Ainsi donc soyez charitable et miséricordieux à l'endroit des pauvres et leur départés[9] de votre bien libéralement, au moins du superflu. Vous ne ferez qu'imiter votre mère et moi, qui avons eu toujours cela en singulière recommandation. Aussi Dieu a béni notre travail et ménagé et multiplié nos biens comme il fera aussi les vôtres, nous imitant ou faisant mieux et ne détournez l’œil de sur le pauvre, la veuve et l'orphelin qui mendieront votre secours ; ainsi assisté les de vos biens et de votre conseil et de votre faveur, soit en justice ou ailleurs ou tu verra que l'on veut l'oppresser injustement, et vous ferez oeuvre agréable à Dieu, n'ayant rien qui expie tant, ni épargne la peine du péché que la charité.
Ainsi donc, je vous la recommande, non seulement aux vivants, mais aussi aux morts, desquels vous possédez les biens et, par conséquent, obligé de faire prier Dieu pour eux.

 

Ce n'est pas assez de donner un morceau de pain à la porte comme on ferait à un chien, il faut faire rechercher où il y a des pauvres malades et vieilles gens, impuissants de ne pouvoir plus travailler, n'y gagner leur vie et faire nourrir de bonne vivres, car les malades et les vieillards ne peuvent s'accommoder à toutes sortes de vivres.

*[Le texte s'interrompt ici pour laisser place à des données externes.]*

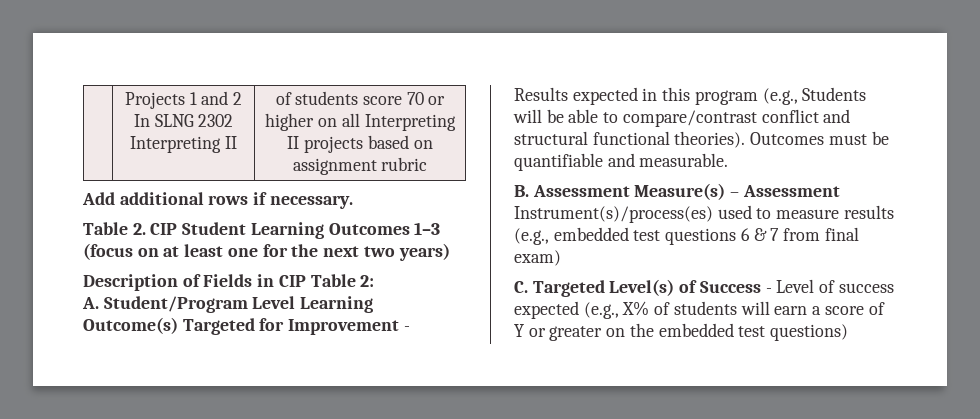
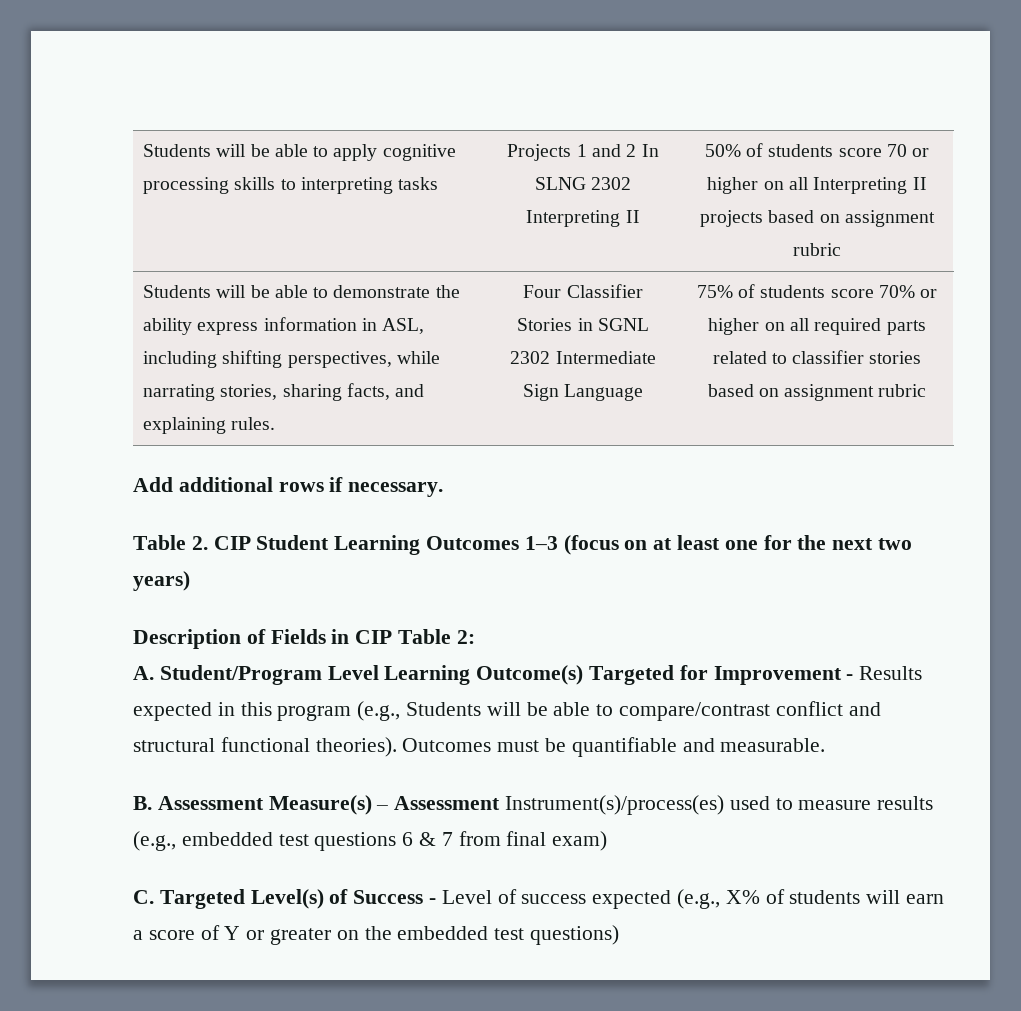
- | Projects 1 and 2 In SLNG 2302 Interpreting II | of students score 70 or higher on all Interpreting II projects based on assignment rubric
+ Students will be able to apply cognitive processing skills to interpreting tasks | Projects 1 and 2 In SLNG 2302 Interpreting II | 50% of students score 70 or higher on all Interpreting II projects based on assignment rubric
+ Students will be able to demonstrate the ability express information in ASL, including shifting perspectives, while narrating stories, sharing facts, and explaining rules. | Four Classifier Stories in SGNL 2302 Intermediate Sign Language | 75% of students score 70% or higher on all required parts related to classifier stories based on assignment rubric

Ne soyez aussi fâché d'habiller tous les ans une douzaine de pauvres, au moins ces pauvres orphelins et autres vieilles gens indigents et nécessiteux ; ce faisant, vous préparer le chemin pour monter au ciel et ne serez pas plus pauvre au bout de l'an.

 

Je vous recommande aussi l'honneur et le respect et l'obéissance du à votre mère, comme à la personne à qui vous êtes obligé de l'être et, de la fortune ne pouvant espérer nul bien au monde que de sa libéralité, tout le bien lui appartenant, soit par donation mais acquit autrement ; laquelle donation je fais à deux fins, l'une pour ne dépendre en rien de vous, si Dieu me fait survivre à votre mère, et l'autre pour vous obliger de lui rendre toutes sortes d'honneur et d'obéissance et en un mot, dépendre entièrement d'elle, la reconnaissant si bonne qu'elle ne vous laissera manquer de commodité, lui rendant l'honneur que lui devez.

 

Je vous recommande aussi l'amour de vos frères et sœurs et leur avancement au cas, que dispose de votre mère et de moi avant que de les pouvoir marier, ni avancer en dignité ecclésiastique et offices ; et surtout, gardez-vous bien de les chasser de la maison paternelle qu'ils n'aient rencontrer fortune, car ce sont vos frères, engendrés de même père et mère que vous et il n'y a que la primogéniture[10] qui vous donne avantage sur eux.

 

J'ai vu en mon voisinage, deux ou trois aînés qui ont maltraité leurs cadets et même chassé de leurs maisons, mais Dieu, qui est juste et qui voit nos iniquités, ne les a laissés longtemps impunis et réduits et misérables qu'ils ont été forcé de mendier l'aide et le secours de leurs cadets.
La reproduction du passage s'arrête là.